_Supplied information_

========================================================================

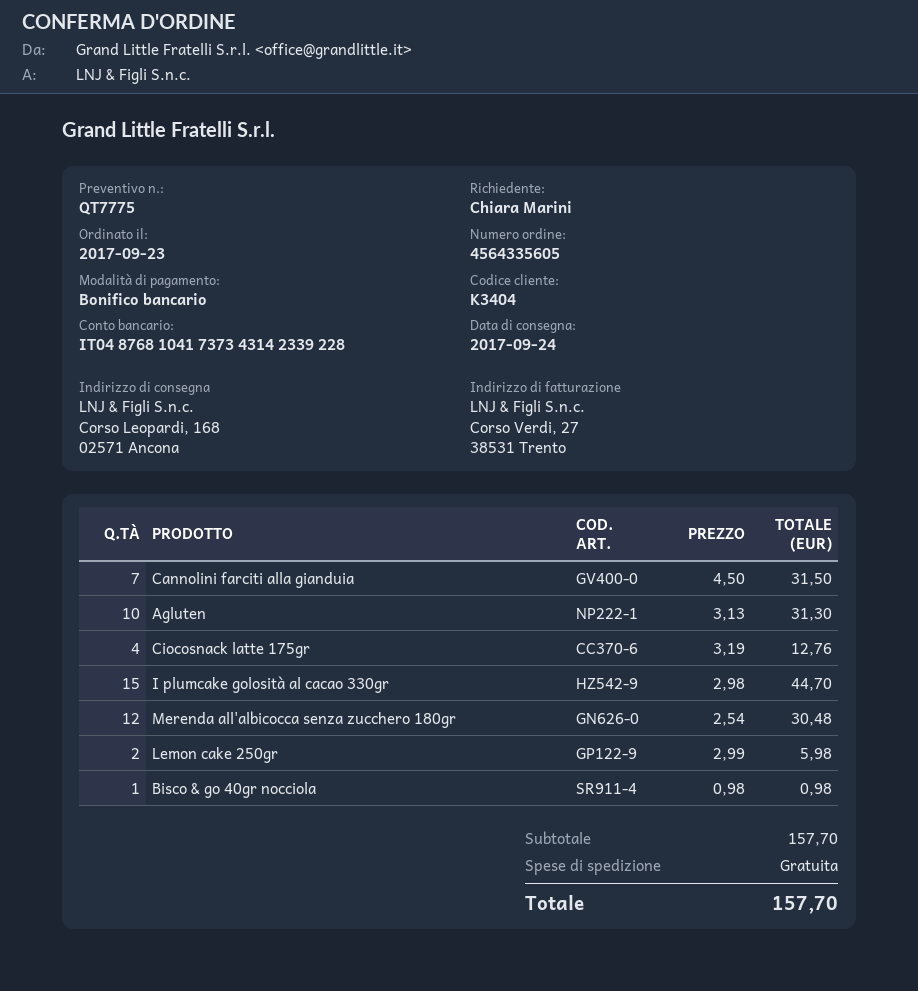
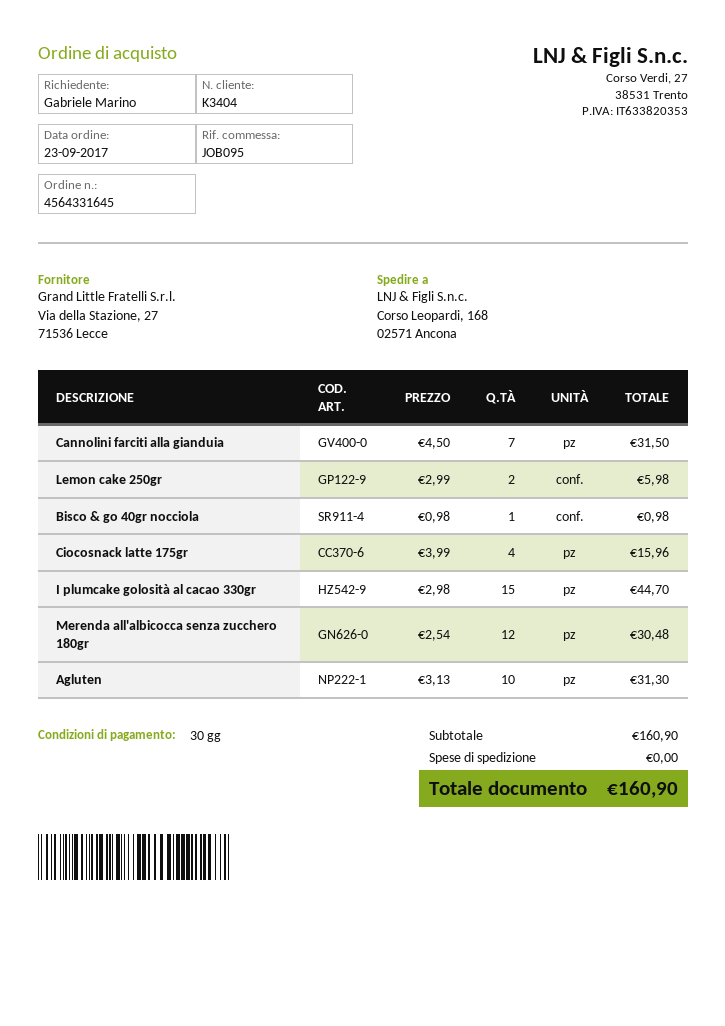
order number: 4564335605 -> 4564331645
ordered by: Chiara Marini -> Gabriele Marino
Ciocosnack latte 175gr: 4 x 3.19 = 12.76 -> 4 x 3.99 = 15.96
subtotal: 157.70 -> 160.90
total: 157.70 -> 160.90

========================================================================

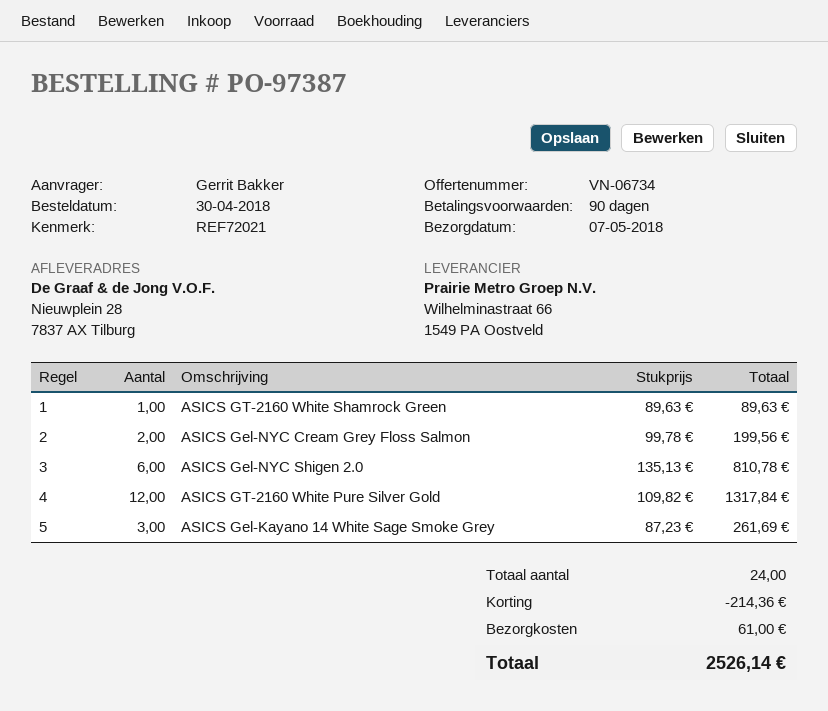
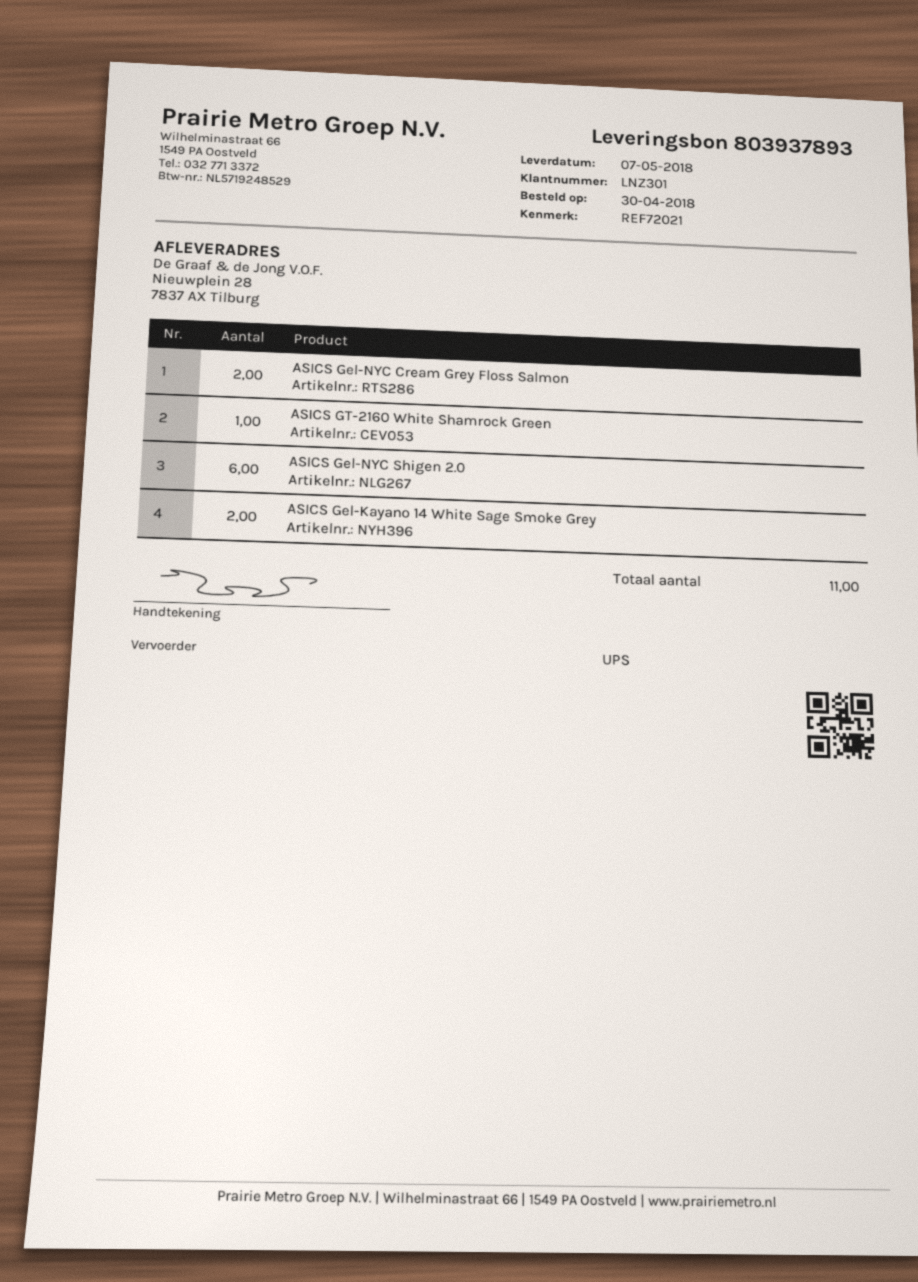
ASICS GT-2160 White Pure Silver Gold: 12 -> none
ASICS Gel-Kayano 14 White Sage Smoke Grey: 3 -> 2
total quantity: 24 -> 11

========================================================================

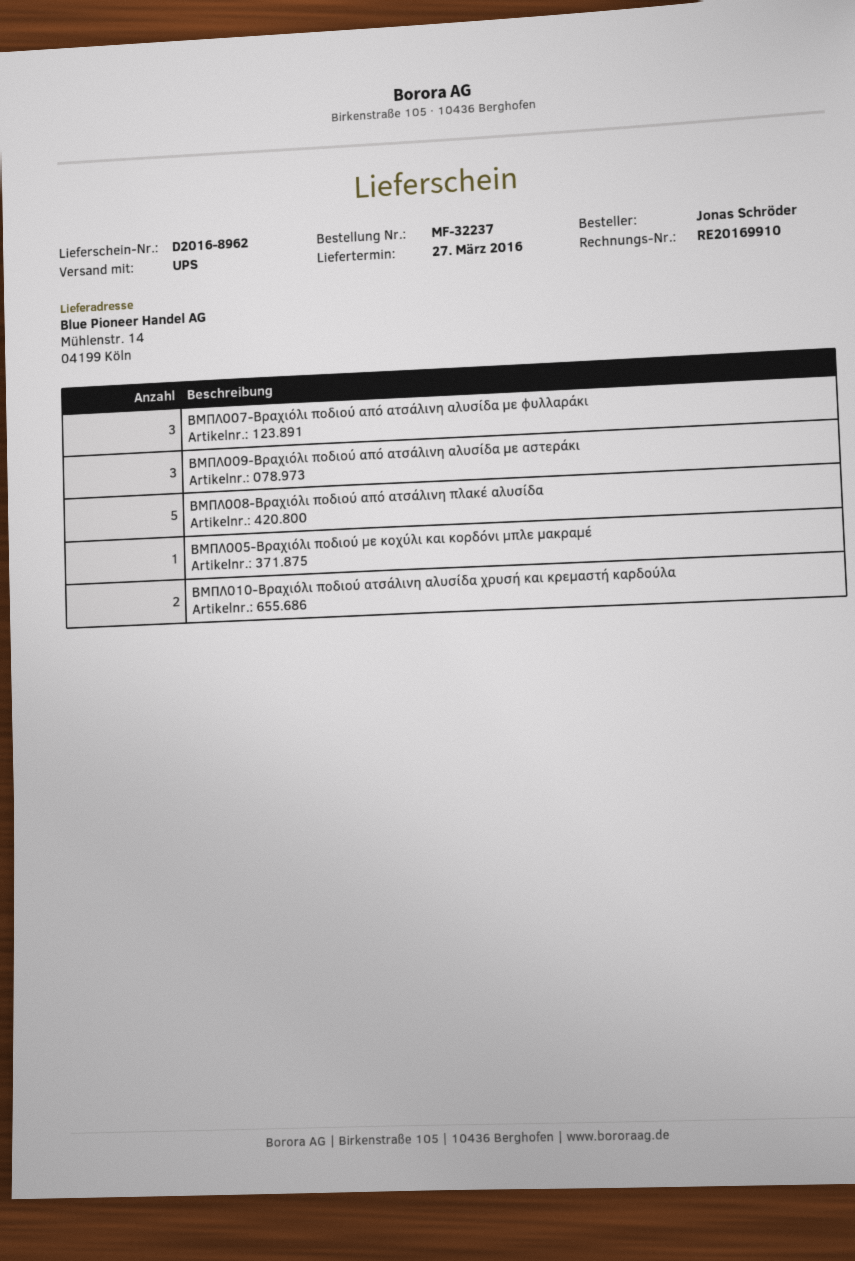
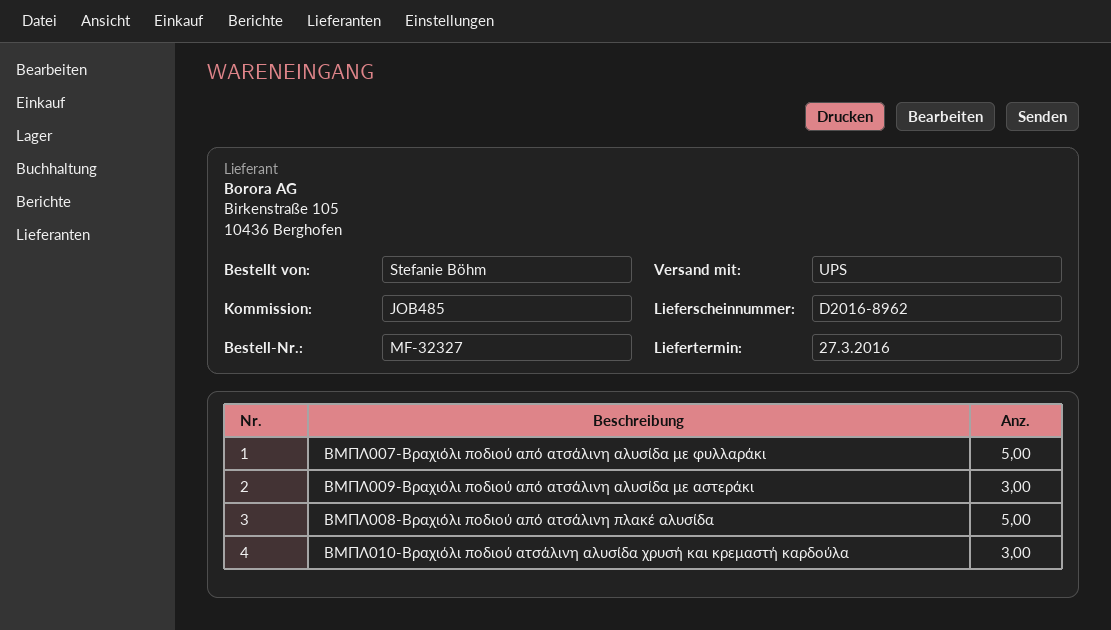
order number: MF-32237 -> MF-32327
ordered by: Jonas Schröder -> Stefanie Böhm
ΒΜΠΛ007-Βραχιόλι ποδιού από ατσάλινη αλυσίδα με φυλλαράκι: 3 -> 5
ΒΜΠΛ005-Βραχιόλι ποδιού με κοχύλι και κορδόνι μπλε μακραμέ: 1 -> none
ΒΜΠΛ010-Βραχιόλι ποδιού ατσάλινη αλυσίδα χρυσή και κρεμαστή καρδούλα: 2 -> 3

========================================================================

Your task is to restate, word for word, only those lines above that fall between the line holding "ASICS GT-2160 White" and the line holding "total quantity: 24 -> 11", inclusive.

ASICS GT-2160 White Pure Silver Gold: 12 -> none
ASICS Gel-Kayano 14 White Sage Smoke Grey: 3 -> 2
total quantity: 24 -> 11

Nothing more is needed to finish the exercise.